Younger women, particularly Gen Z and Millennials, place even greater importance on giving and are more likely to support education, civil rights, mutual aid, and community spaces.

As Mika Brzezinski notes in the report, women are “turning giving inward, to their families and communities, giving with their hearts and their heads, where impact is real and personal.”

This focus on local, tangible impact aligns closely with what EAB sees across institutions. Women donors are directing their giving toward causes that address immediate needs and create visible change. The shift is not just away from prestige, but toward impact women can see and feel in real lives.

2. Younger Women Are More Confident, and They Give Differently

One of the most surprising findings in the HSBC study is who feels most confident about their financial future. Confidence in meeting 10-year wealth goals is highest among:

  • Gen Z women (61%)
  • Millennials (53%)
  • Black affluent women (69%)
  • Hispanic affluent women (62%)

White affluent women report significantly lower confidence, at 47%.

This matters because confidence often predicts philanthropic behavior, particularly leadership and major giving.

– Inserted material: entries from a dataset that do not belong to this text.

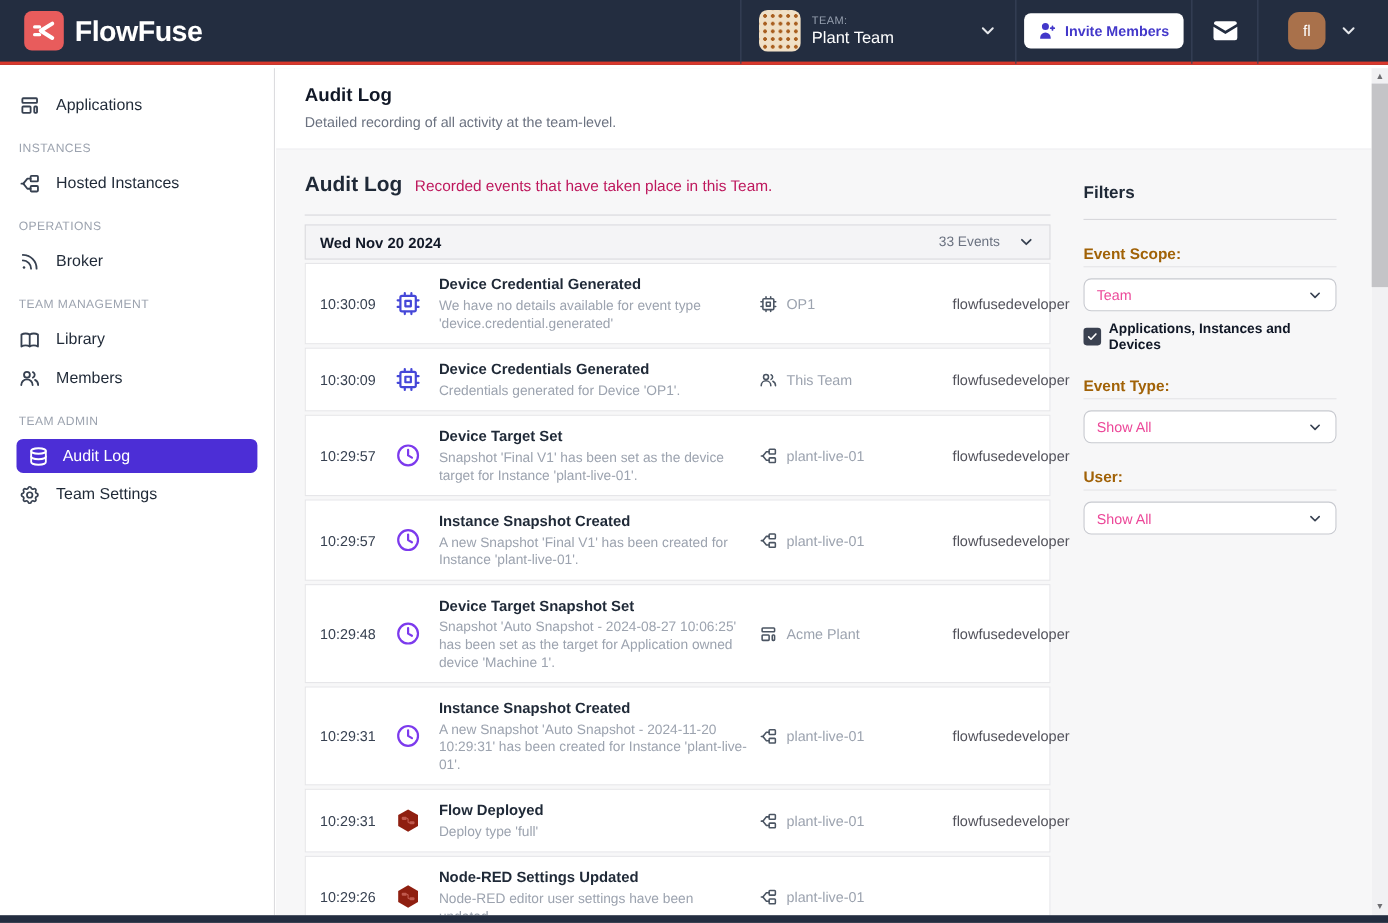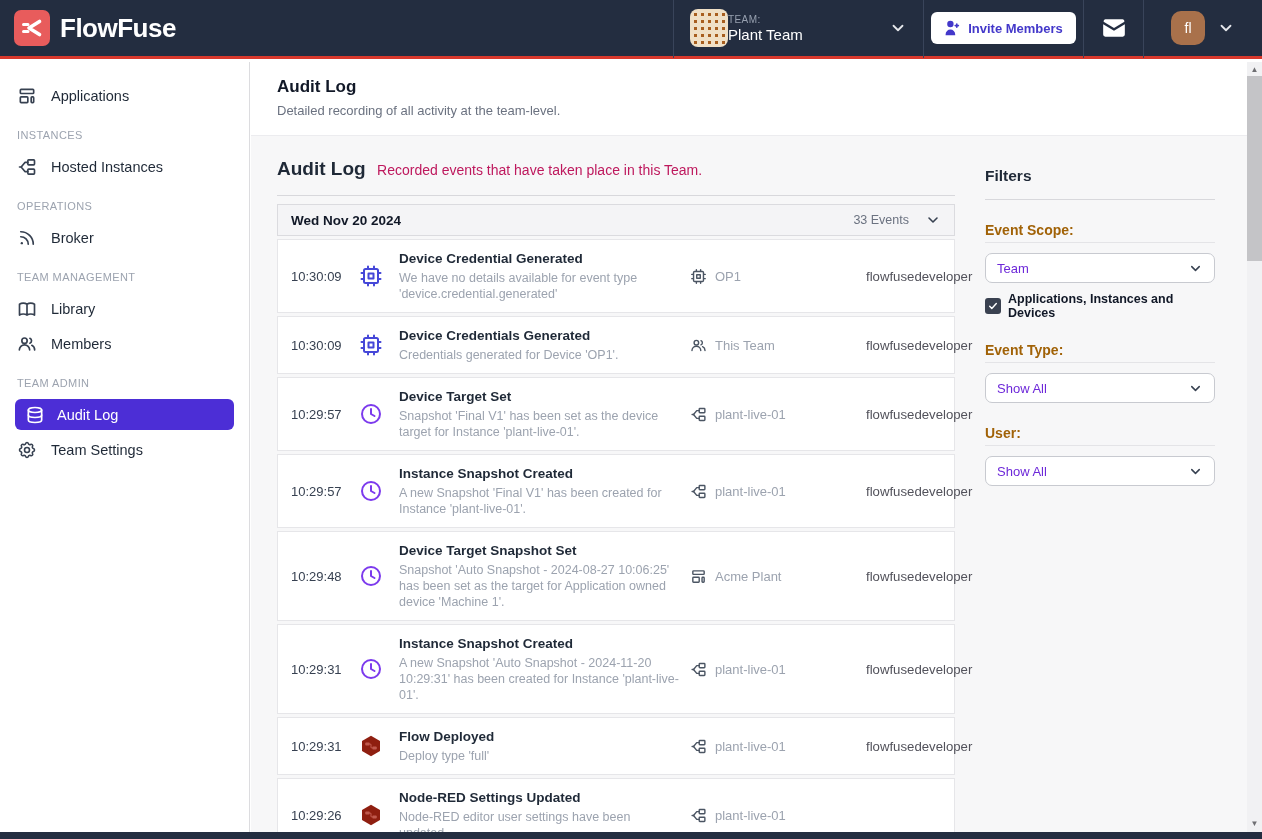--- a/index.html
+++ b/index.html
@@ -10,7 +10,7 @@
   
   .navbar { position:absolute; top:0; left:0; right:0; height:59px; background:#232D40;
     border-bottom:3px solid #D9382C; display:flex; align-items:center; z-index:40; }
-  .nav-left { display:flex; align-items:center; gap:10px; padding-left:14px; flex:1; }
+  .nav-left { display:flex; align-items:center; gap:10px; padding-left:22px; flex:1; }
   .logo-box { width:36px; height:36px; border-radius:7px; background:#E85C5C;
     display:flex; align-items:center; justify-content:center; }
   .logo-box svg { width:24px; height:24px; }

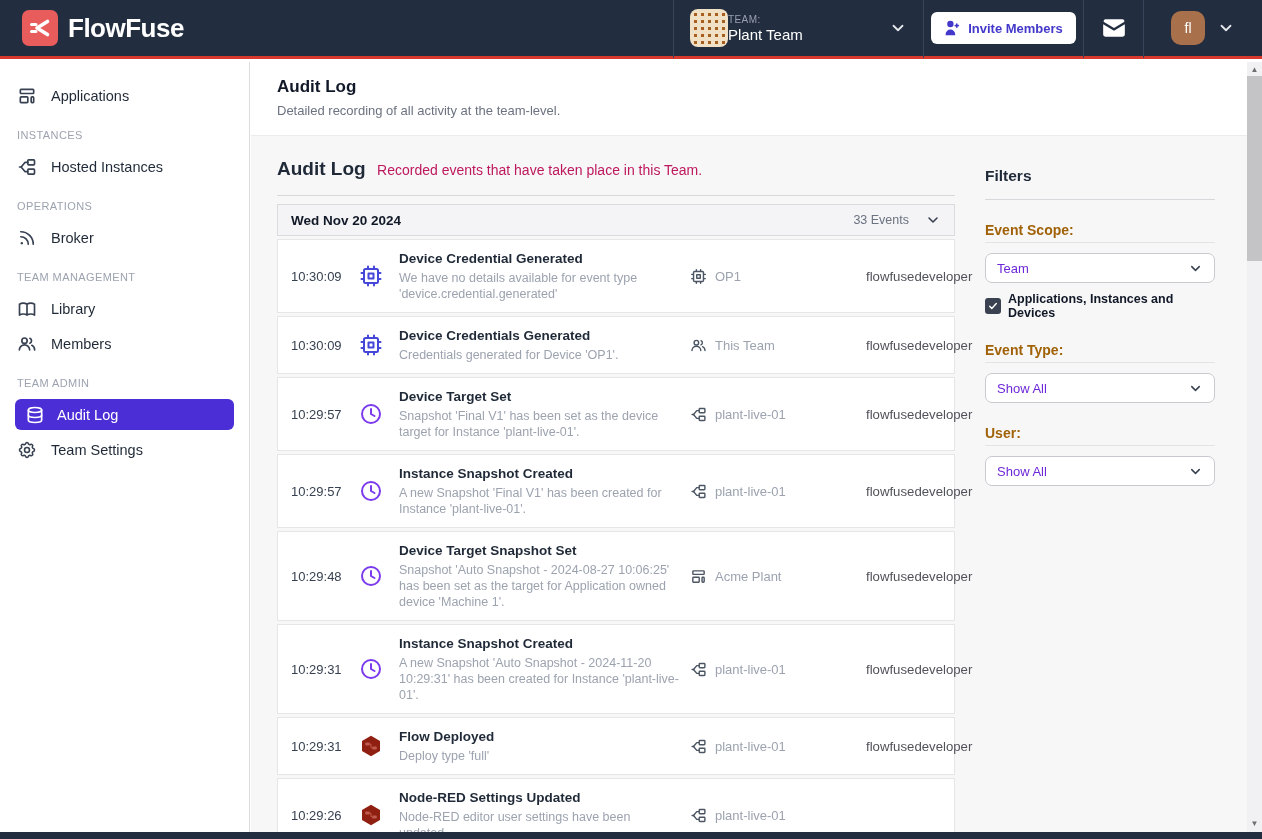--- a/index.html
+++ b/index.html
@@ -16,7 +16,7 @@
   .logo-box svg { width:24px; height:24px; }
   .brand-name { color:#fff; font-size:26px; font-weight:700; letter-spacing:-0.5px; }
   .nav-sect { height:59px; display:flex; align-items:center; border-left:1px solid #39445A; }
-  .team-sect { width:250px; padding:0 16px; cursor:pointer;margin-left:28px; }
+  .team-sect { width:250px; padding:0 16px; gap:10px; cursor:pointer;margin-left:28px; }
   .team-avatar { width:38px; height:38px; border-radius:8px; background-color:#F0E0C6;
     background-image:radial-gradient(#A85E1E 1.6px, transparent 1.9px);
     background-size:7px 7px; background-position:2px 2px; flex:none; }

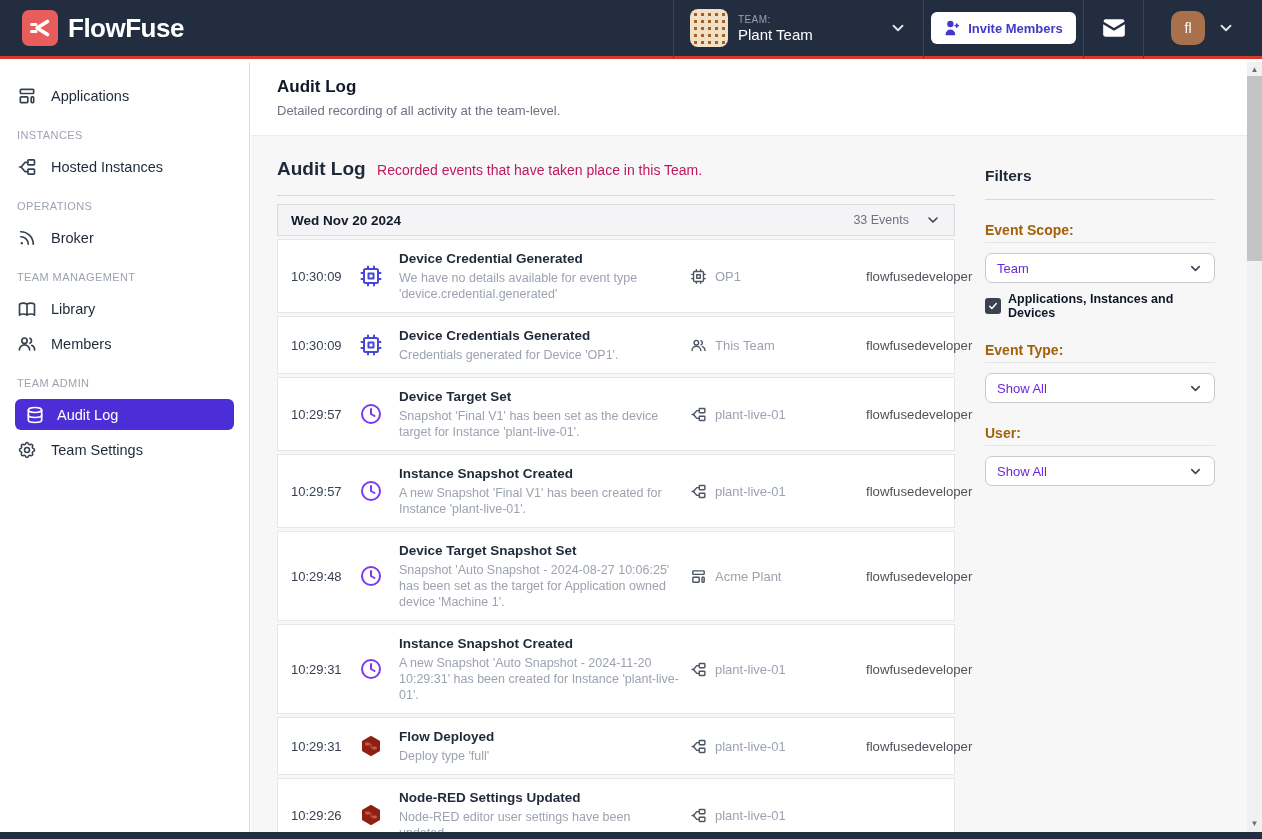--- a/index.html
+++ b/index.html
@@ -90,7 +90,7 @@
     padding-bottom:4px; border-bottom:1px solid #E4E4E7; }
   .select-box { margin-top:10px; height:30px; background:#fff; border:1px solid #C8CAD0;
     border-radius:7px; display:flex; align-items:center; padding:0 11px; cursor:pointer; }
-  .select-box .sel-val { flex:1; font-size:13px; color:#6d28d9; }
+  .select-box .sel-val { flex:1; font-size:13px; color:#ec4899; }
   .select-box .chev { width:15px; height:15px; color:#374151; }
   .check-row { margin-top:9px; display:flex; align-items:center; gap:7px; cursor:pointer; }
   .checkbox { width:16px; height:16px; background:#3A4150; border-radius:3px; flex:none;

It also challenges a common assumption in advancement that younger donors or racially diverse women aren’t yet ready for leadership-level engagement.

EAB’s research shows that leadership donor pipelines are built a decade or more before a first major gift. When institutions engage younger women early, especially through community-driven and values-based opportunities, they accelerate that path. We also see that women are more likely to upgrade when they can clearly see community-level outcomes, and that Gen Z alumni give earlier when messaging emphasizes belonging, wellness, and direct student impact.

The takeaway is simple: advancement teams should stop waiting. Many of the women shaping the next generation of philanthropy are already confident, engaged, and looking for meaningful ways to lead.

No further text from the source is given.